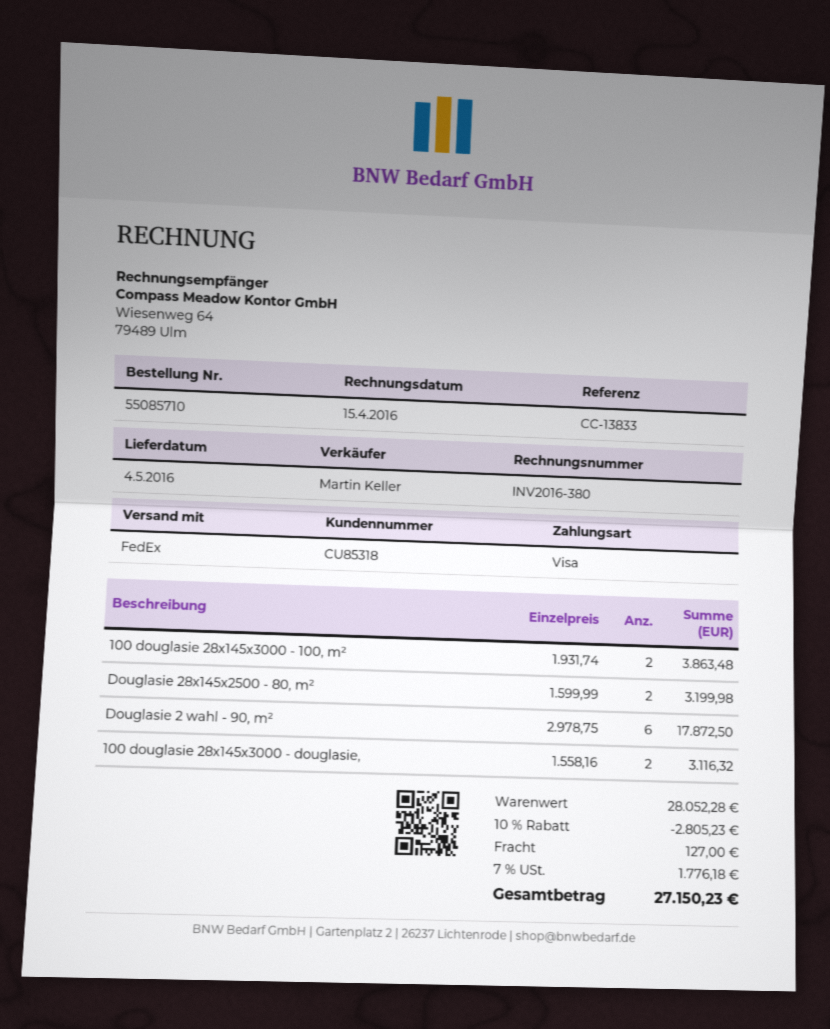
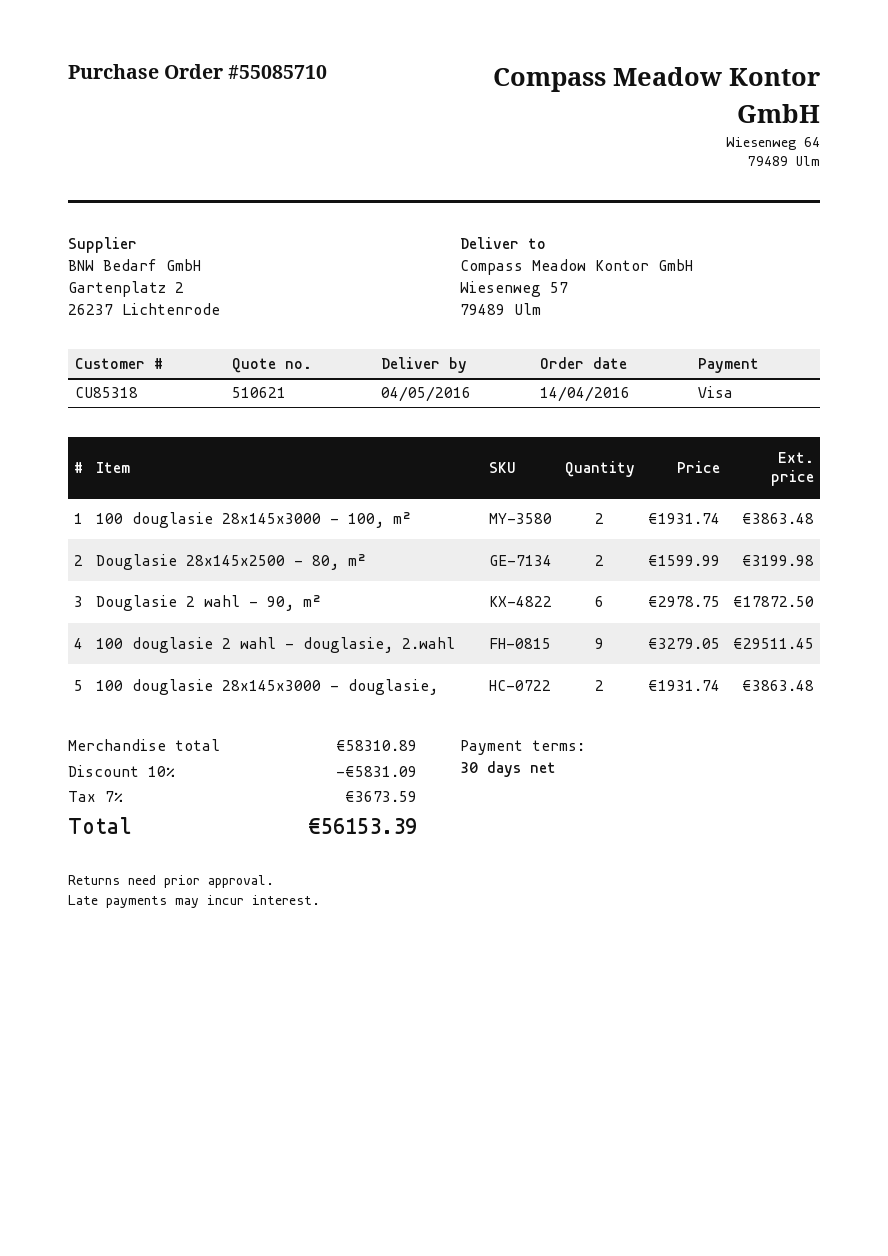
100 douglasie 28x145x3000 - douglasie,: 2 x 1558.16 = 3116.32 -> 2 x 1931.74 = 3863.48
100 douglasie 2 wahl - douglasie, 2.wahl: none -> 9 x 3279.05 = 29511.45
subtotal: 28052.28 -> 58310.89
discount: 10% = 2805.23 -> 10% = 5831.09
shipping: 127.00 -> none
tax: 7% = 1776.18 -> 7% = 3673.59
total: 27150.23 -> 56153.39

» **What to produce**
Find the word "douglasie" in the listing above. Copy each line where it appears.

» **Output for this task**
100 douglasie 28x145x3000 - douglasie,: 2 x 1558.16 = 3116.32 -> 2 x 1931.74 = 3863.48
100 douglasie 2 wahl - douglasie, 2.wahl: none -> 9 x 3279.05 = 29511.45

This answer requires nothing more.